Teguran dari Brussels menaikkan taruhan bagi partai yang akhirnya menduduki kekuasaan di Parlemen Perancis setelah dua putaran pemungutan suara yang berakhir pada 7 Juli. National Rally, yang mendukung kebijakan ekonomi proteksionis “Perancis terlebih dahulu”, bisa memiliki pengaruh lebih besar dari sebelumnya, mendorong keluar partai tengah Macron dan menjadikan Parlemen menjadi jalan buntu.

“Tidak ada dari hasil tersebut yang mendukung kebijakan fiskal,” Mujtaba Rahman, direktur manajemen Eropa dari think tank Eurasia Group, menulis dalam sebuah catatan. “Pemerintahan sayap kanan atau kiri yang bersatu sebenarnya akan memperlebar defisit fiskal.”

Macron telah memerintahkan pemerintahnya untuk mulai membawa keuangan mereka kembali ke jalurnya. Komisaris ekonomi Eropa, Paolo Gentiloni, mengatakan Rabu bahwa meski mendapat teguran dari Brussels, Prancis sedang bergerak ke arah yang benar.

Namun kekacauan politik yang dipicu oleh Macron dengan memanggil pemilihan telah membuat investor yang semakin melihat Prancis sebagai tempat investasi yang menarik menjadi resah. Mereka sekarang fokus pada prospek ketidakstabilan jika Macron terpaksa memerintah bersamaan dengan letnan National Rally, Jordan Bardella, anak didik Le Pen.

Bardella mengatakan bahwa jika dia berkuasa, prioritas utamanya adalah mengatasi krisis biaya hidup yang telah mendera rumah tangga Prancis, terutama dengan memangkas pajak energi, gas, dan listrik dengan biaya “belasan miliar” euro. Dia juga akan memangkas pajak penghasilan bagi orang Prancis di bawah usia 30 tahun dan mendorong perusahaan menaikkan gaji 10 persen, tanpa membebankan pajak tambahan pada mereka.

Bardella minggu ini mundur dari beberapa janjinya yang lebih mahal, termasuk rencana untuk menurunkan usia pensiun Perancis menjadi 60 tahun, setelah ekonom independen menghitung biaya programnya secara keseluruhan sekitar €100 miliar, mengguncang investor. Saham Prancis turun lebih dari 6 persen pekan lalu sebelum memulihkan sebagian dari kerugian mereka dalam beberapa hari terakhir. Premi risiko yang diminta investor untuk menyimpan obligasi pemerintah Prancis lebih dari Jerman, patokan zona euro, berada pada level tertinggi sejak 2017.

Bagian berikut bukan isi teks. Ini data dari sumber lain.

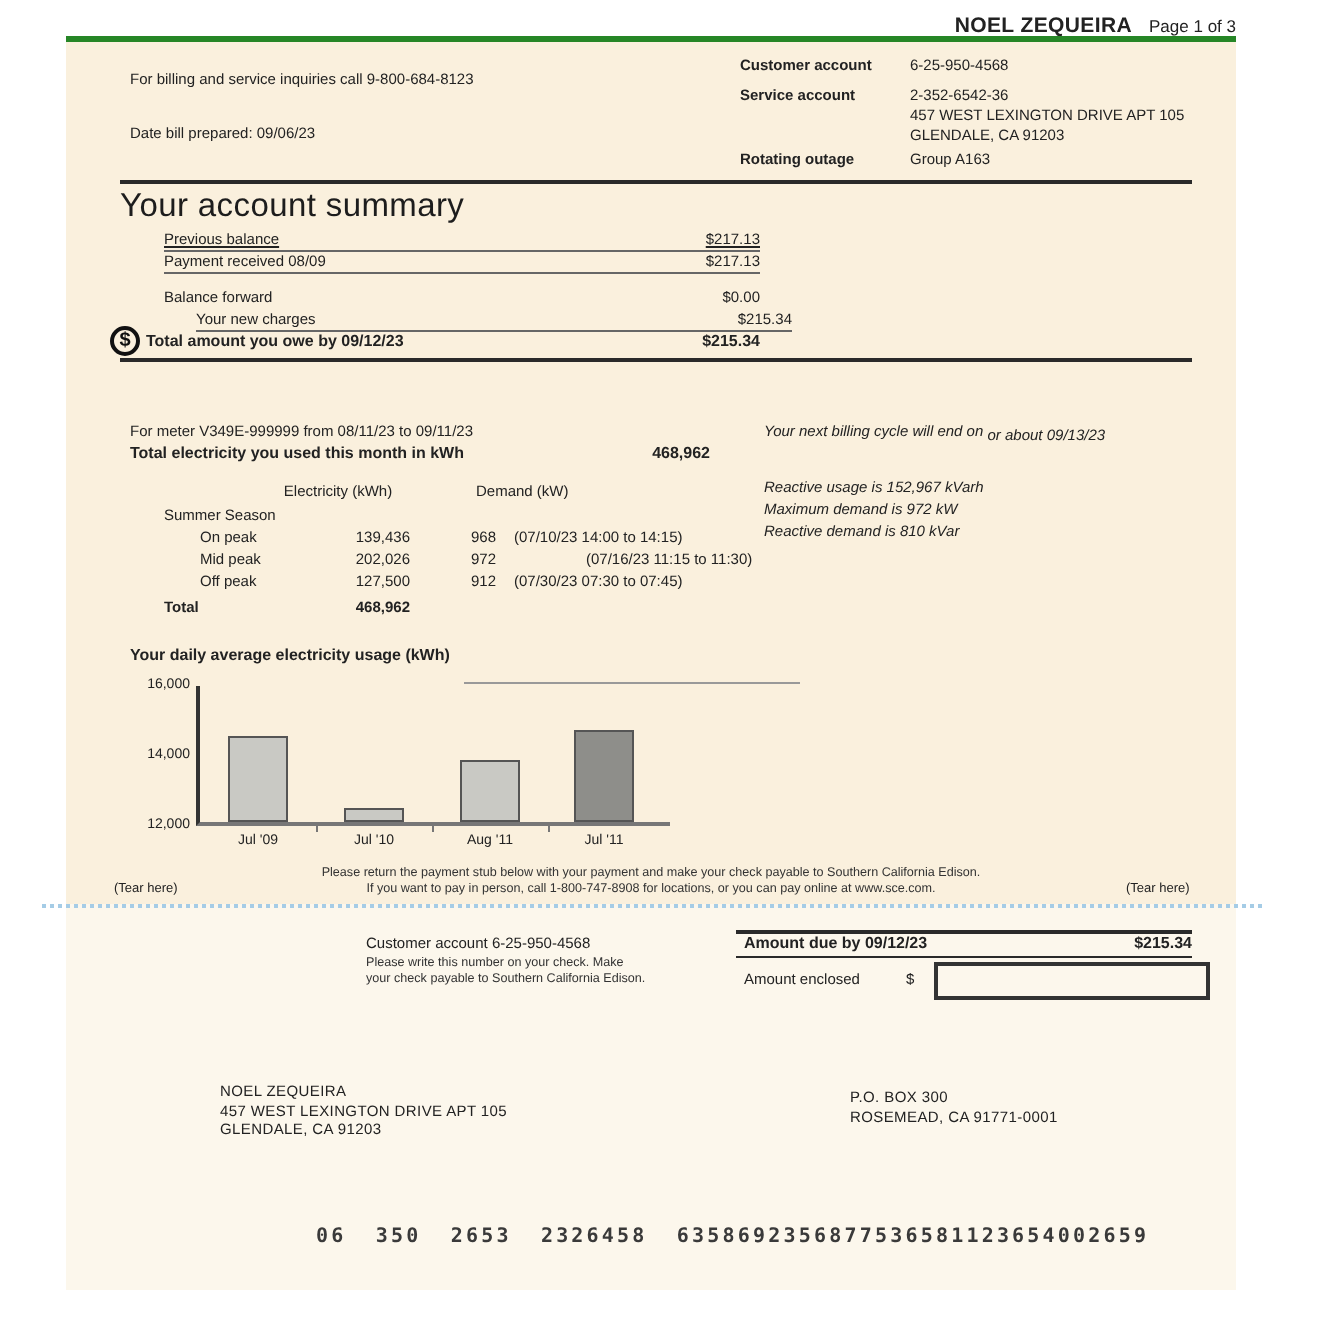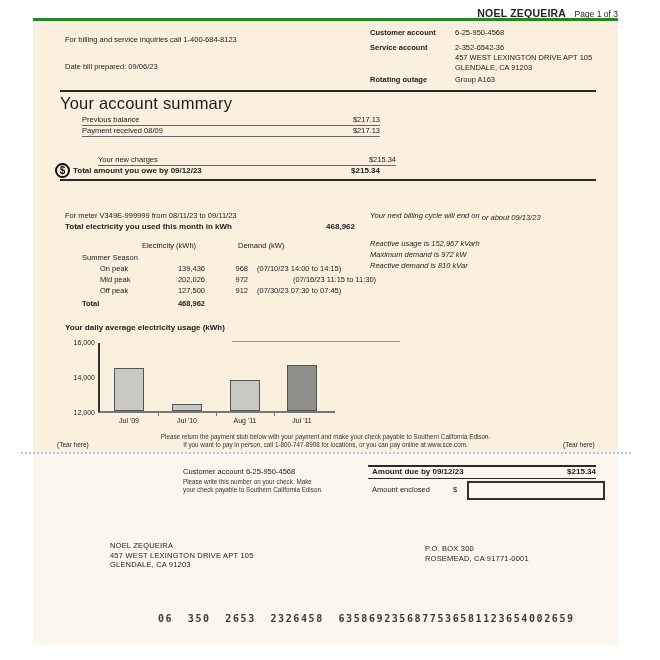--- a/index.html
+++ b/index.html
@@ -11,21 +11,21 @@
   .top-name .pageno { font-size:8.5px; margin-left:4px; }
 
   .green-rule { position:absolute; left:33px; top:18px; width:585px; height:3px; background:#268626; }
 
   .content { position:absolute; left:33px; top:21px; width:585px; height:624px; background:#faf0dd; }
   .stub-bg { position:absolute; left:0; top:431px; width:585px; height:193px; background:rgba(255,255,255,0.45); }
 
   .abs { position:absolute; }
   .t75 { font-size:7.5px; }
   .b   { font-weight:bold; }
-  .i   { font-style:italic; }
+  .i   { font-style:italic;margin-left:12px; }
 
   
   .info-row-label { position:absolute; font-size:7.5px; font-weight:bold; }
   .info-row-value { position:absolute; font-size:7.5px; }
 
   .hr-dark { position:absolute; left:27px; width:536px; height:2px; background:#2a2a2a; }
 
   .section-title { position:absolute; left:27px; font-size:16.5px; color:#1d1d1d; letter-spacing:.2px; }
 
   
@@ -71,43 +71,47 @@
   <div class="top-name">
     <span class="name">NOEL ZEQUEIRA</span>
     <span class="pageno">Page 1 of 3</span>
   </div>
 
   <div class="green-rule"></div>
 
   <div class="content">
     <div class="stub-bg"></div>
 
-    <div class="abs t75" style="left:32px; top:14px;">For billing and service inquiries call 1-400-684-8123</div>
+    <div class="abs t75" style="left:32px; top:14px;">For billing and service inquiries call 9-800-684-8123</div>
     <div class="abs t75" style="left:32px; top:41px;">Date bill prepared: 09/06/23</div>
 
     <div class="info-row-label" style="left:337px; top:7px;">Customer account</div>
     <div class="info-row-value" style="left:422px; top:7px;">6-25-950-4568</div>
     <div class="info-row-label" style="left:337px; top:22px;">Service account</div>
     <div class="info-row-value" style="left:422px; top:22px;">2-352-6542-36</div>
     <div class="info-row-value" style="left:422px; top:32px;">457 WEST LEXINGTON DRIVE APT 105</div>
     <div class="info-row-value" style="left:422px; top:42px;">GLENDALE, CA 91203</div>
     <div class="info-row-label" style="left:337px; top:54px;">Rotating outage</div>
     <div class="info-row-value" style="left:422px; top:54px;">Group A163</div>
 
     <div class="hr-dark" style="top:69px;"></div>
 
     <div class="section-title" style="top:73px;text-align:right;">Your account summary</div>
 
-    <div class="sum-row uline" style="top:94px;">
+    <div class="sum-row uline" style="top:94px;text-decoration:underline;">
       <span>Previous balance</span>
       <span>$217.13</span>
     </div>
     <div class="sum-row uline" style="top:105px;">
       <span>Payment received 08/09</span>
       <span>$217.13</span>
+    </div>
+    <div class="sum-row" style="top:123px;">
+      <span>Balance forward</span>
+      <span>$0.00</span>
     </div>
     <div class="sum-row uline" style="top:134px;margin-left:16px;">
       <span>Your new charges</span>
       <span>$215.34</span>
     </div>
     <div class="total-row" style="top:142px;">
       <span class="dollar-badge">$</span>
       <span>Total amount you owe by  09/12/23</span>
       <span class="spacer"></span>
       <span>$215.34</span>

Investor juga khawatir bahwa koalisi kiri Front Rakyat Baru akan menerima kewaspadaan keuangan dengan janji untuk meningkatkan upah minimum, menurunkan usia pensiun menjadi 60 tahun, dan membekukan harga untuk kebutuhan pokok termasuk makanan, energi, dan bahan bakar. Partai tersebut mengatakan akan menolak aturan fiskal E.U.

Menteri Keuangan Perancis, Bruno Le Maire, mengatakan pekan ini bahwa partai oposisi akan “membuka pintu banjir pengeluaran publik di saat kita seharusnya memulihkan akun kita.”